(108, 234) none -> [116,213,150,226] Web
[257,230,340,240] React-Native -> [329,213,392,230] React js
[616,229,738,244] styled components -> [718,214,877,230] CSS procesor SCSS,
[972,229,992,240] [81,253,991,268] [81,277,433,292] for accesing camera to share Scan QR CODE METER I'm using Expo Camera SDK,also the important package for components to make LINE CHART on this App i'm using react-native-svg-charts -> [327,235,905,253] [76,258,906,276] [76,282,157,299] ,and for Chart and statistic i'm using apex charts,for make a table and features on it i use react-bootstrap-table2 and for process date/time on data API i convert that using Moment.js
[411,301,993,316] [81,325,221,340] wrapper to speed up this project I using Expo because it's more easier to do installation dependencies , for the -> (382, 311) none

◆ ◆ ◆ ◆ ◆ ◆ ◆

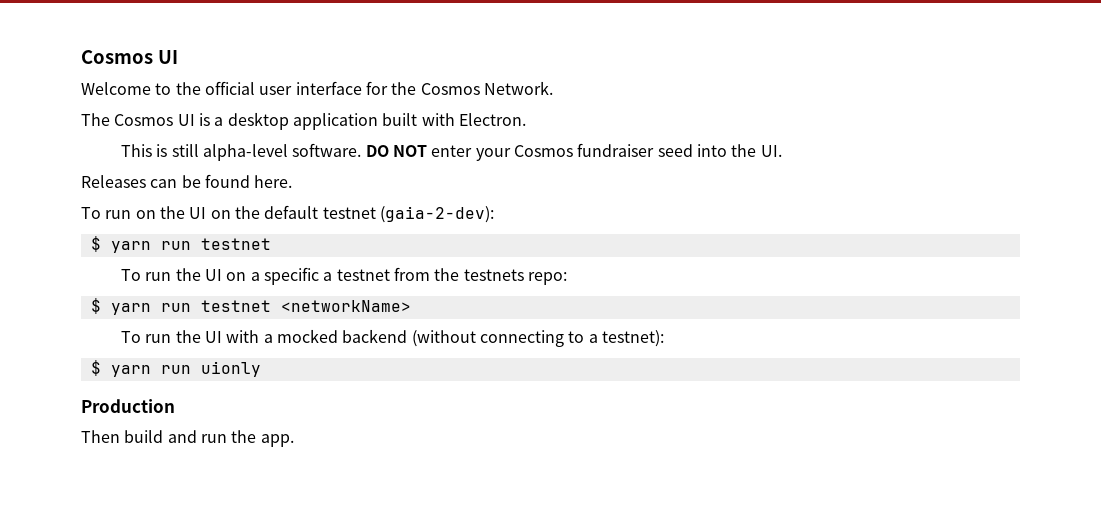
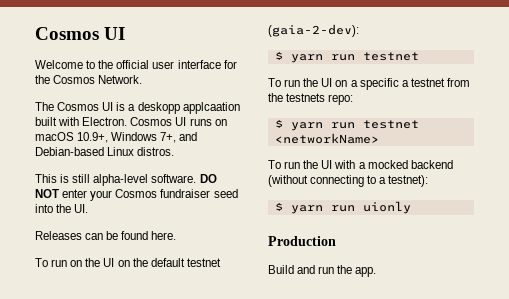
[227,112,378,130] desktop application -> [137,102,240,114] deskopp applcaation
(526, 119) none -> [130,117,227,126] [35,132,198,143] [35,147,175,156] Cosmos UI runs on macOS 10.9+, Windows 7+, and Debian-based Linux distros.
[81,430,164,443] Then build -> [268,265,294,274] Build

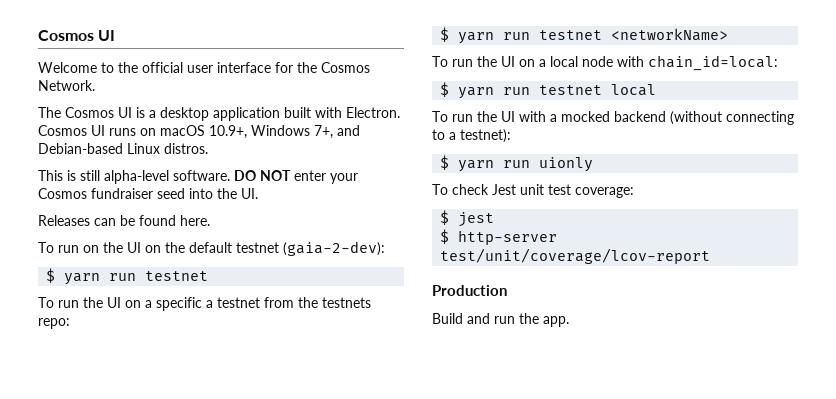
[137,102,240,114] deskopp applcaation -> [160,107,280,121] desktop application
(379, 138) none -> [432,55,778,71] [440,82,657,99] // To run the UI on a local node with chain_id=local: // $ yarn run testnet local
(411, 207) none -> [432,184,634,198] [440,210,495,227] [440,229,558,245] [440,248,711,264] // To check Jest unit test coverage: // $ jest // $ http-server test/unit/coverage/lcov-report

◆ ◆ ◆ ◆ ◆ ◆ ◆

Prompt: Will you return exactly the lines above from the one with "(108, 234) none -> [116,213,150,226] Web" down to the one with "[972,229,992,240] [81,253,991,268] [81,277,433,292]", counting both as part of the range?

Problem solution:
(108, 234) none -> [116,213,150,226] Web
[257,230,340,240] React-Native -> [329,213,392,230] React js
[616,229,738,244] styled components -> [718,214,877,230] CSS procesor SCSS,
[972,229,992,240] [81,253,991,268] [81,277,433,292] for accesing camera to share Scan QR CODE METER I'm using Expo Camera SDK,also the important package for components to make LINE CHART on this App i'm using react-native-svg-charts -> [327,235,905,253] [76,258,906,276] [76,282,157,299] ,and for Chart and statistic i'm using apex charts,for make a table and features on it i use react-bootstrap-table2 and for process date/time on data API i convert that using Moment.js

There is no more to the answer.